A response to Chuck Wendig’s June 12 Flash Fiction Challenge.
Before you are ready, your mother will die. Of illness – the terminal kind. Not the kind of disease that eats away at the organs and shrivels up bone and flesh. That kind can be seen, measured, diagnosed, maybe cured. And if it can’t be cured, at least you know what it is and how it works. But your mother’s disease will remain a mystery. There’s a name for it, maybe, but that won’t make it any easier on your mind or your heart. It will take her from you, one piece at a time, so slowly that you’ll barely notice – that you’ll learn to accept her abnormal as normal, her sickness as wellness – and then, when you’re not looking, all at once.
If she’d gone to your sister’s fiancée’s therapist, she would have been labeled with “X.” At least, that’s what your sister’s fiancée says. But then you never listen to any of his opinions.
One day, you yourself will diagnose your mother with what you think is a textbook case of “Y.” The symptoms fit so perfectly, it’s almost beautiful. The kind of beautiful that rips your heart from your chest even as you begin to understand.
Your sister will insist, to the end, that there’s nothing wrong with your mother. And half of you will believe her because she grew up with your mother, too, and she lived with her for years, and what makes you think that you, as fucked up as you are, are right about this?
You’ve been wrong about so many things. You’re probably wrong about your mother, too. Probably you’re the sick one, not her. Your sister will suggest that maybe you have a case of “Z.” Which is no consolation at all, because when you love someone as deeply as you love your mother, when you’ve built your entire existence around hers and entwined your being in hers and let her engulf you so completely that there’s no more you, only her and a poor imitation of her, it’s impossible to decide which is worse – losing her, or losing the imitation that you still pretend is your self.

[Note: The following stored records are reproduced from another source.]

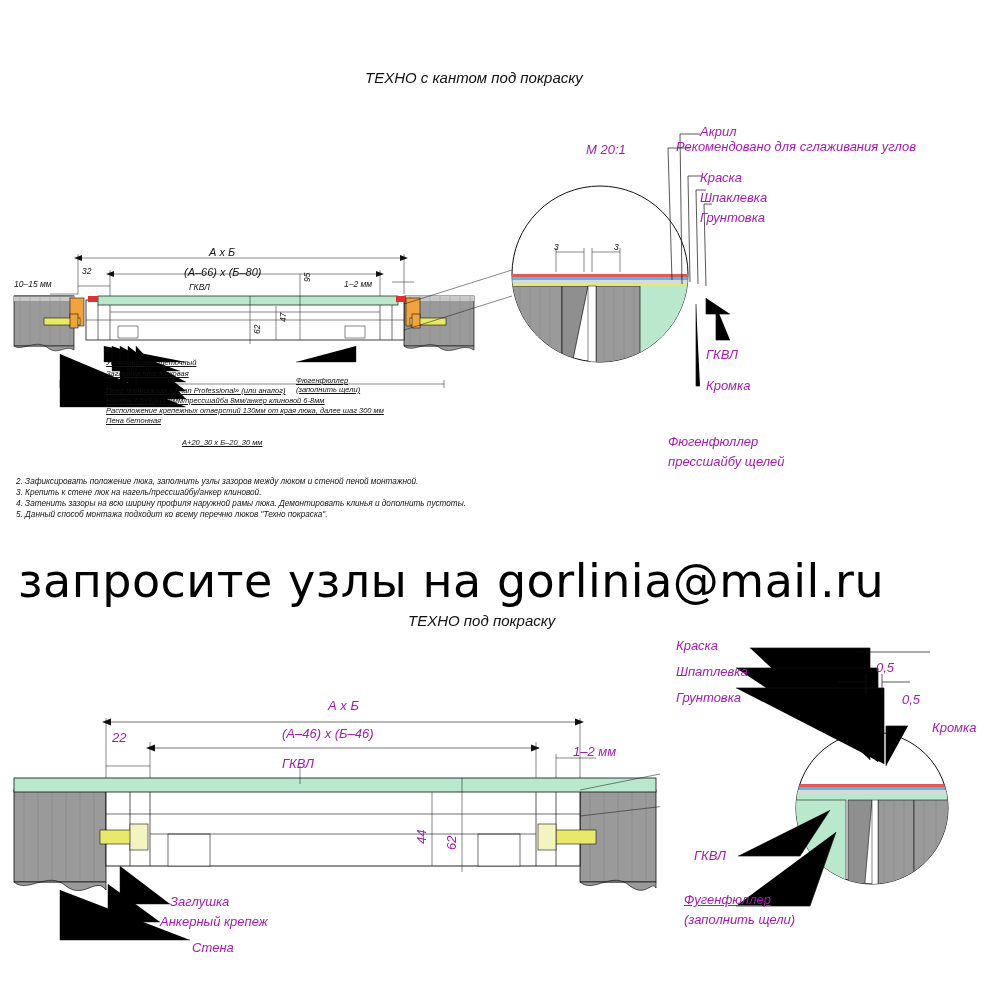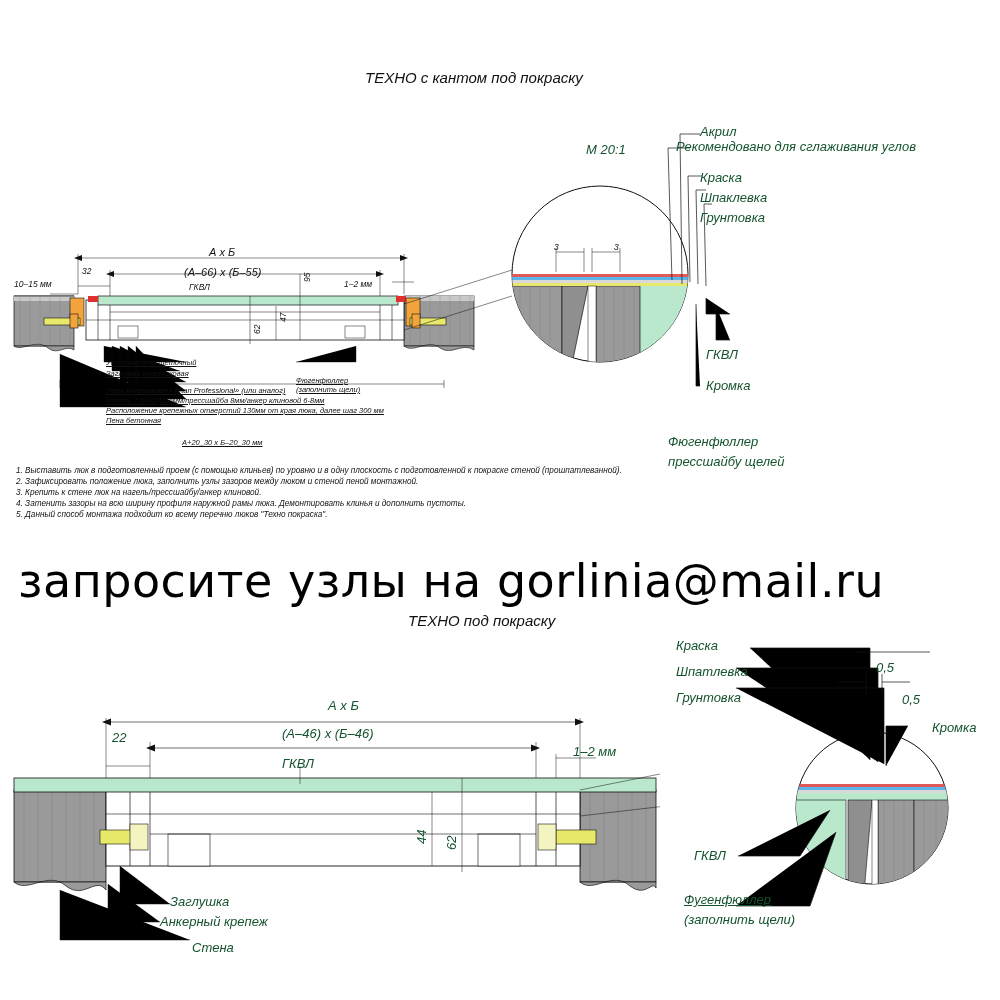--- a/index.html
+++ b/index.html
@@ -14,7 +14,7 @@
   .stage { position:absolute; left:0; top:0; width:920px; height:1000px;margin-top:14px; }
   .abs { position:absolute; }
   .ttl { font-style:italic; font-size:15px; color:#111; }
-  .lbl { font-style:italic; font-size:13px; color:#14532d; white-space:nowrap; }
+  .lbl { font-style:italic; font-size:13px; color:#a21caf; white-space:nowrap; }
   .lbl-xs { font-style:italic; font-size:7.5px; color:#111; white-space:nowrap;text-decoration:underline; }
   .dim { font-style:italic; font-size:11px; color:#111; white-space:nowrap; }
   .dim-sm { font-style:italic; font-size:8.5px; color:#111; white-space:nowrap; }

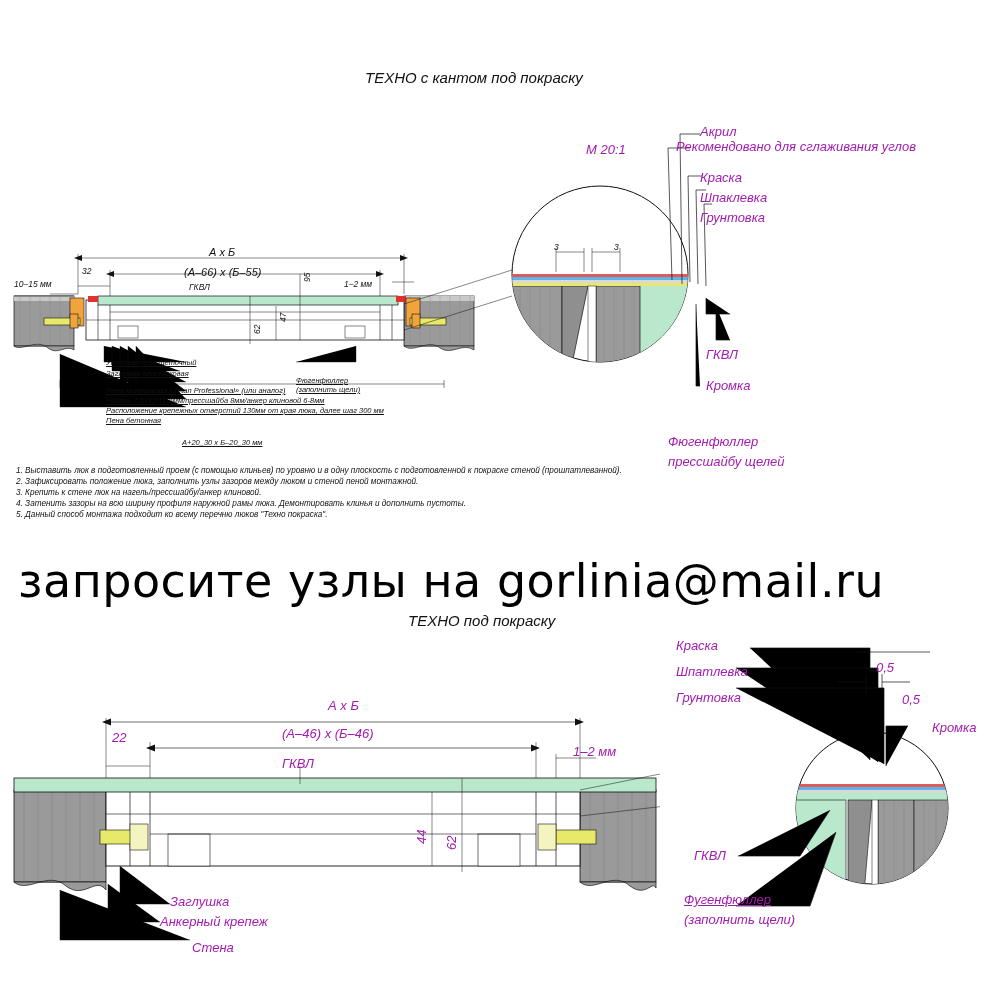--- a/index.html
+++ b/index.html
@@ -117,7 +117,7 @@
   </svg>
 
   <div class="abs dim" style="left:209px; top:232px;">А х Б</div>
-  <div class="abs dim" style="left:184px; top:252px;">(А–66) х (Б–55)</div>
+  <div class="abs dim" style="left:184px; top:252px;">(А–66) х (Б–80)</div>
   <div class="abs dim-sm" style="left:82px; top:252px;">32</div>
   <div class="abs dim-sm" style="left:14px; top:265px;">10–15 мм</div>
   <div class="abs dim-sm" style="left:344px; top:265px;">1–2 мм</div>

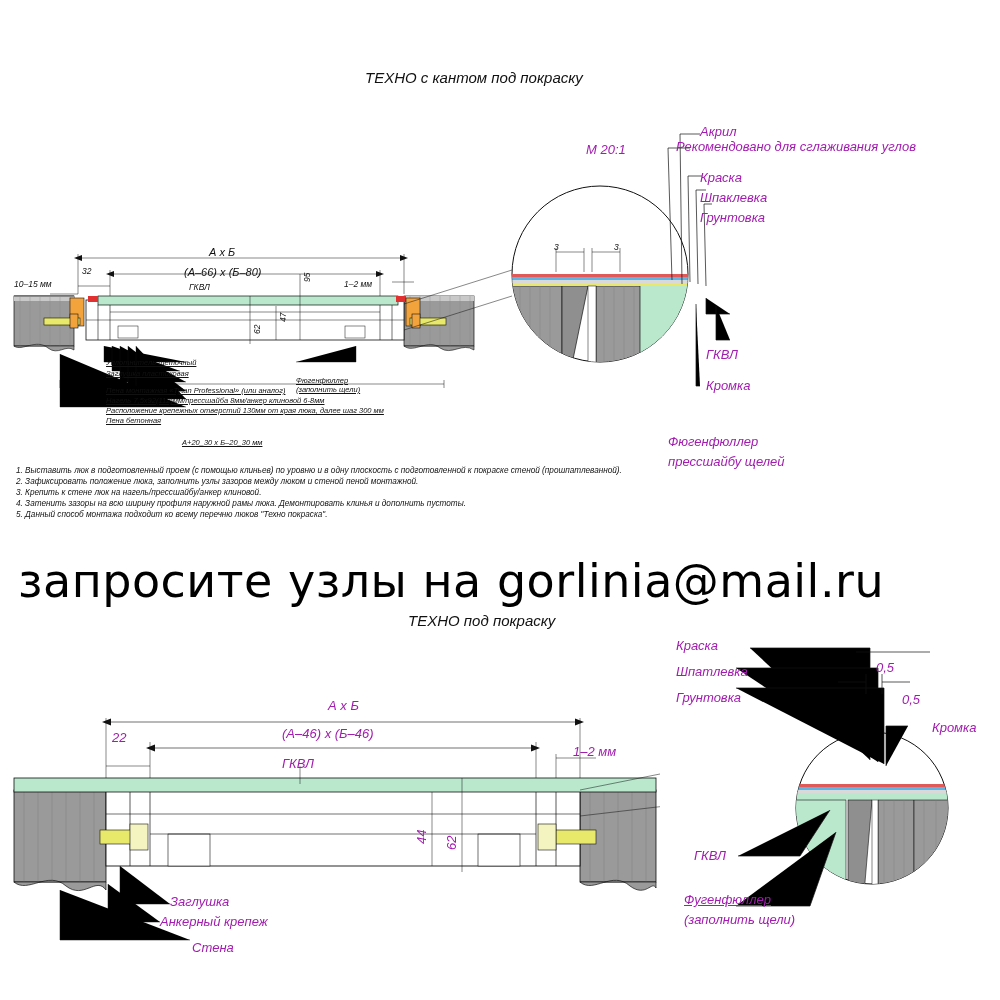--- a/index.html
+++ b/index.html
@@ -197,7 +197,6 @@
   <div class="abs lbl" style="left:668px; top:420px;">Фюгенфюллер</div>
   <div class="abs lbl" style="left:668px; top:440px;">прессшайбу щелей</div>
 
-  <div class="abs notes" style="left:16px; top:452px;">1. Выставить люк в подготовленный проем (с помощью клиньев) по уровню и в одну плоскость с подготовленной к покраске стеной (прошпатлеванной).</div>
   <div class="abs notes" style="left:16px; top:463px;">2. Зафиксировать положение люка, заполнить узлы зазоров между люком и стеной пеной монтажной.</div>
   <div class="abs notes" style="left:16px; top:474px;">3. Крепить к стене люк на нагель/прессшайбу/анкер клиновой.</div>
   <div class="abs notes" style="left:16px; top:485px;">4. Затенить зазоры на всю ширину профиля наружной рамы люка. Демонтировать клинья и дополнить пустоты.</div>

Eventually, though you’d die before admitting you’re sick, she will drive you to desperation. You will wake up one day unable to stand under the weight of all those years of abuse, and you will drag yourself, inch by reluctant inch, to someone who knows about these illnesses, not enough to cure them but enough to help you understand, and maybe heal halfway. You will spend 6 years in treatment, and you’d spend even more if you were a little less proud and a little more honest with yourself. You will learn many things. How to separate her voice from yours. How to make yourself happy, in ways that would make her unhappy. You will learn that it’s all right to sever the cord that should have been severed many, many years ago. You can cut that cord and still love your mother. You can cut it and still be a good daughter.
After too many years, when your mother is all but gone, you will find the truth that you should have found ages before. You will accept that maybe there is no label for the illness that devoured the most important woman in your life. You will accept that in the end your mother’s disease will win, that it was always bigger than you or her and there was nothing either of you could have done to slow its path of devastation. And you will accept that soon your mother will die.
When you bury your mother, weep long and hard. Weep for the mother you used to have, or thought you had. For the woman she could have been, and maybe even the woman she pretended to be for your sake, for as long as she could. Weep for the times you shared when she was only half ill, when she still knew how to love you, or how to act like she loved you. Even if that love was false, weep for it anyway, because it was the best your mother had to give. And weep for the part of yourself that you bury with her, and will never get back.